**Exercise objective**
In the listing below, find the line that contains "- | We would" and the line that contains "- - Option 4". Quote both and every line between them, exactly, and nothing more.

**Extracted records**

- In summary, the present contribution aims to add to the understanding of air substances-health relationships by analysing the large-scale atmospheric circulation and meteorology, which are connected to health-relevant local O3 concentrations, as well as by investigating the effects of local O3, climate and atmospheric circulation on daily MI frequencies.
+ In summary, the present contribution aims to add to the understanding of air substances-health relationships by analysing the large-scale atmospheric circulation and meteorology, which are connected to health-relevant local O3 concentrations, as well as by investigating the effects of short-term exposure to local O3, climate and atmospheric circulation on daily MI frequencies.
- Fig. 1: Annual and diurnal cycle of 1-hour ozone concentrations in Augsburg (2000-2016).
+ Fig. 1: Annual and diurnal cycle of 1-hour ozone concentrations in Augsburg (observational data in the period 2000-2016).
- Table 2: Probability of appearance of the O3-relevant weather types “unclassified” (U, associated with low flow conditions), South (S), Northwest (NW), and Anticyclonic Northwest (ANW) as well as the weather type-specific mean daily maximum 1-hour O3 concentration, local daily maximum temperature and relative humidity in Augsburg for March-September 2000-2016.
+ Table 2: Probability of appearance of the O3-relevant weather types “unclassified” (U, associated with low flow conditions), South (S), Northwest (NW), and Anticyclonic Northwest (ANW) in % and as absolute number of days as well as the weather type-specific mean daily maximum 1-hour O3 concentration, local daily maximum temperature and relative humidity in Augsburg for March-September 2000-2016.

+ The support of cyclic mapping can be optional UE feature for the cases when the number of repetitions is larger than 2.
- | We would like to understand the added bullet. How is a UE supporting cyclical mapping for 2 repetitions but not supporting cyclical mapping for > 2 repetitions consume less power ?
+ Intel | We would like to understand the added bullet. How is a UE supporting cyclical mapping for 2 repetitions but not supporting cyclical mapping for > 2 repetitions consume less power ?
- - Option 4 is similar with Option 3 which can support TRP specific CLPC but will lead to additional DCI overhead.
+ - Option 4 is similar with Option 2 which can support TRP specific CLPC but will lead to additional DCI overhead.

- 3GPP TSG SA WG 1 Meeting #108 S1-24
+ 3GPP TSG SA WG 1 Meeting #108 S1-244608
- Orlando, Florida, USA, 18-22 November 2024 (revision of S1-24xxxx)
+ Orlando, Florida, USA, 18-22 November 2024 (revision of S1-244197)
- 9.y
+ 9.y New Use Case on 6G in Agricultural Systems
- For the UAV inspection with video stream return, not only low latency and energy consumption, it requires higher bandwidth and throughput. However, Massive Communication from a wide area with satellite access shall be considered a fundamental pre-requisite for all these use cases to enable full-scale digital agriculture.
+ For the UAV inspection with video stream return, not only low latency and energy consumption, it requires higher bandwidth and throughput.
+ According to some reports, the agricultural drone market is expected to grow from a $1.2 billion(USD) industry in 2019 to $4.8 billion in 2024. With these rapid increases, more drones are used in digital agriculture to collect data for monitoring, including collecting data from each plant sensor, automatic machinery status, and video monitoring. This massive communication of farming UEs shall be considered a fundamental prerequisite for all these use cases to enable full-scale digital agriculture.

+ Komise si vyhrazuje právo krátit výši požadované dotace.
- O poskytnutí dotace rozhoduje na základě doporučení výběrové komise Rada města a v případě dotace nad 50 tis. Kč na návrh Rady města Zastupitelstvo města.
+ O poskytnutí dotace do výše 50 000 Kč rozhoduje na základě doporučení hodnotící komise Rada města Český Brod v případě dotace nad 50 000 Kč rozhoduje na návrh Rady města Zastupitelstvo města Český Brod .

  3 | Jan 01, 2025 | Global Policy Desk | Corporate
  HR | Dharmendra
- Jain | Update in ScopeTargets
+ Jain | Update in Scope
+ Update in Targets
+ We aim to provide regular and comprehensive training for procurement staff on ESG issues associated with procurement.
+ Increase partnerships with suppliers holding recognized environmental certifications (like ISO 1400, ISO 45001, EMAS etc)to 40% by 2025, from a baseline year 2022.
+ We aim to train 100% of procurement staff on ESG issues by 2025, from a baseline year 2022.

**Solution to the problem**
- | We would like to understand the added bullet. How is a UE supporting cyclical mapping for 2 repetitions but not supporting cyclical mapping for > 2 repetitions consume less power ?
+ Intel | We would like to understand the added bullet. How is a UE supporting cyclical mapping for 2 repetitions but not supporting cyclical mapping for > 2 repetitions consume less power ?
- - Option 4 is similar with Option 3 which can support TRP specific CLPC but will lead to additional DCI overhead.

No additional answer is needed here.